Nick Cave & the Bad Seeds 10-06-08
9:30 Club · Washington, DC

BY STEPHEN M. DEUSNER
The Bad Seeds saunter onstage looking like college professors, each in a sharp suit and with a bookish air. Pianist Conway Savage looks like he just walked out of a class on comparative literature, and multi-instrumentalist Warren Ellis has a mountain-man beard that only the Philosophy Department could get away with (or possibly Studio Art). Only Cave, notoriously a student of all things American gothic, nods toward rock-show fashion, with his receding hairline strategically offset by a mustache, his wide-collared shirt half-unbuttoned, and a crowd of medallions (most visibly a gold cross) around his neck. Even so, on the band's second night at the 9:30 Club in the nation's capital, they convey a sense of refinement, as if rock and roll were a gentleman's pursuit - a calling rather than a vocation.
They pound their instruments professionally and take requests from the crowd as if to show their mastery of Cave's nearly three-decade catalog. That call leads to an unscripted performance of ‘Your Funeral, My Trial,' whose barely contained drama makes it a highlight.

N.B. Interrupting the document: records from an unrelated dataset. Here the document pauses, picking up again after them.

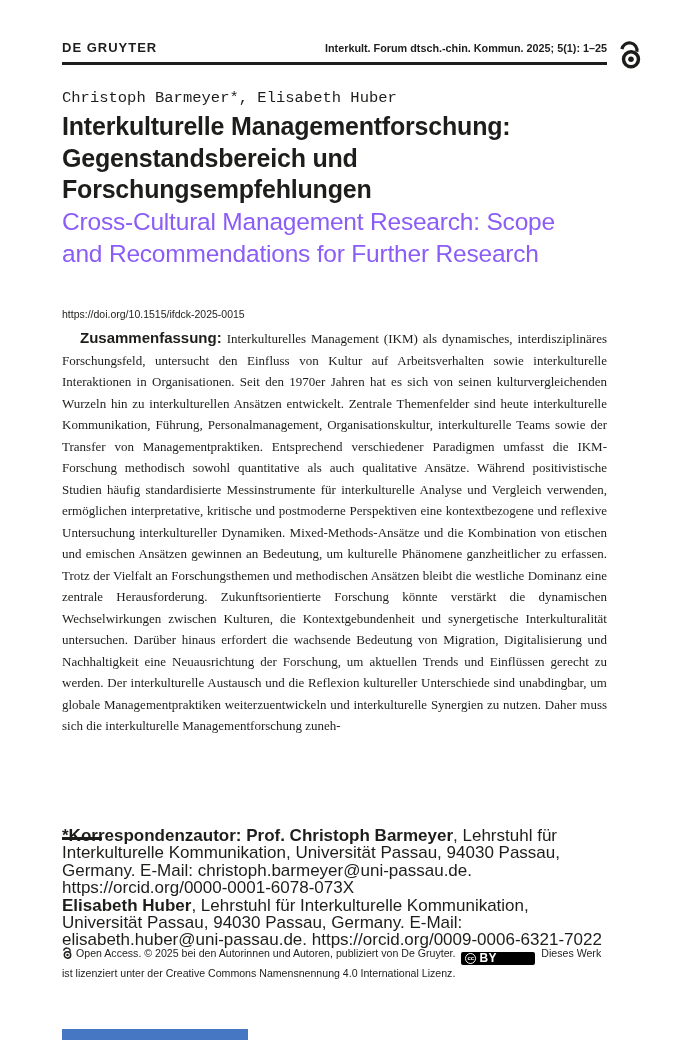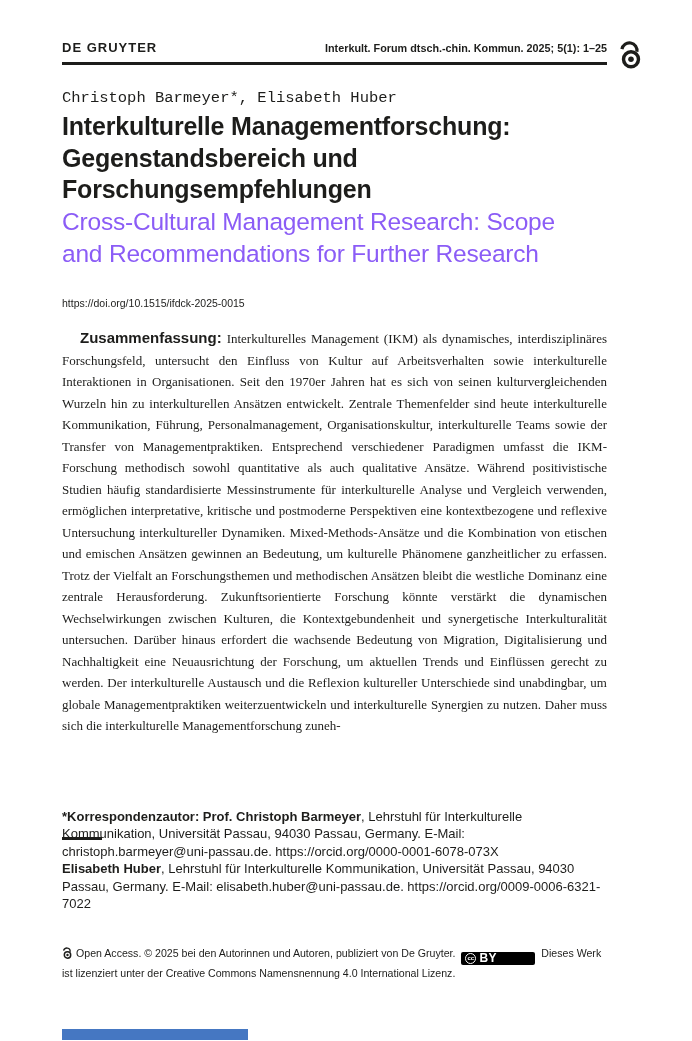--- a/index.html
+++ b/index.html
@@ -22,7 +22,7 @@
   .authors{top:89px;font-size:15.5px;font-family:Liberation Mono, monospace;}
   .title-de{top:111px;font-size:25px;line-height:31.5px;font-weight:bold;letter-spacing:-0.2px;}
   .title-en{top:206px;font-size:24.5px;line-height:31.5px;font-weight:normal;color:#8b5cf6;letter-spacing:-0.2px;}
-  .doi-line{top:297px;font-size:10.5px;}
+  .doi-line{top:308px;font-size:10.5px;}
   
   .abstract{top:327px;font-family:"Liberation Serif",serif;font-size:13px;line-height:21.5px;text-align:justify;}
   .abstract b{font-family:"Liberation Sans",sans-serif;font-size:15px;margin-left:18px;}

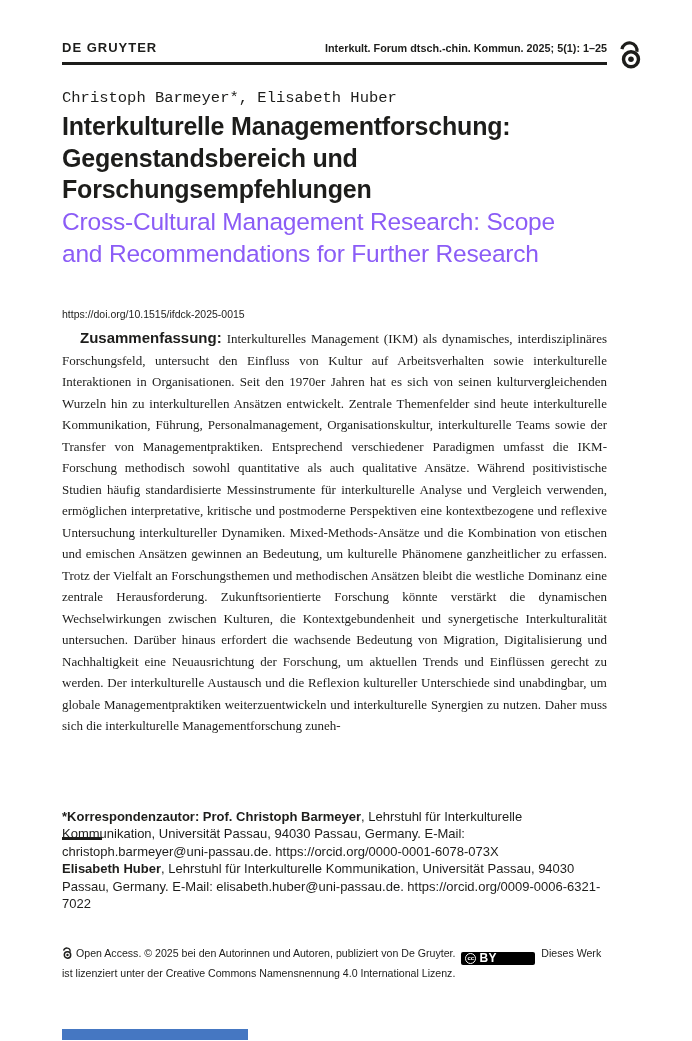--- a/index.html
+++ b/index.html
@@ -28,7 +28,7 @@
   .abstract b{font-family:"Liberation Sans",sans-serif;font-size:15px;margin-left:18px;}
   
   .fn-rule{top:837px;width:40px;height:2.5px;background:#1d1d1b;}
-  .footnotes{top:808px;font-size:13px;line-height:17.4px;}
+  .footnotes{top:827px;font-size:17px;line-height:17.4px;}
   .footnotes p{margin:0;}
   
   .license{top:945px;width:552px;font-size:10.6px;line-height:16.5px;}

The Bad Seeds roar through a hardy 17 songs culled from nearly every corner of Cave's oeuvre: Early tracks like ‘Tupelo' jostle against mid-career tracks like ‘Red Right Hand' and recent tracks from the excellent Dig Lazarus Dig!!! They handle quieter tracks like ‘Love Letter' and the tense ‘Moonland' with care, contrasting that with the viscerality of the impossibly urgent ‘Papa Won't Leave You, Henry.'
More impressive than their range, however, is their looseness. As the band changes out instruments between songs, Cave jokes with the audience. There are false starts and flubbed notes, and ‘Deanna' especially sounds like it's about to fall apart during the first two verses. But the Bad Seeds manage to work these gaffes into the show itself and even make them seem essential. When bassist Martyn Casey messes up the chorus to ‘God Is in the House,' Cave struggles to get past the line ‘Moral sneaks in the White House' (this is DC, after all), then pronounces the song ‘jinxed' and moves on to the forlorn ‘Love Letter.'
It's a rehearsed but ragtag performance, alternately blaring and hushed, intimate and profane - a dynamic reinforced by the low stage lights that create enormous menacing shadows of the band on the backdrop and stage walls. This simple effect is better than a light show. As Cave preaches to the crowd during ‘Dig Lazarus Dig' and ‘The Weeping Song,' a 30-foot-tall homunculus reasserts his protestations. Not that the by-now-sweat-soaked Cave needs any help making his points as he struts about the stage, exploding in quick bursts of movement or swiveling his hips suggestively. When he takes an aggressive stance at the lip of the stage, the crowd reaches for him desperately. During ‘Red Right Hand,' there's an actual laying on of hands. He's half Elvis, half fire-and-brimstone preacher, turning ‘Today's Lesson' and ‘The Mercy Seat' into intensely lurid sermons about lust and righteousness. By night's end, the Bad Seeds have rent most traces of their dapper appearance, bashing out the epically profane ‘Stagger Lee' with abandon and revealing the madness behind our composure.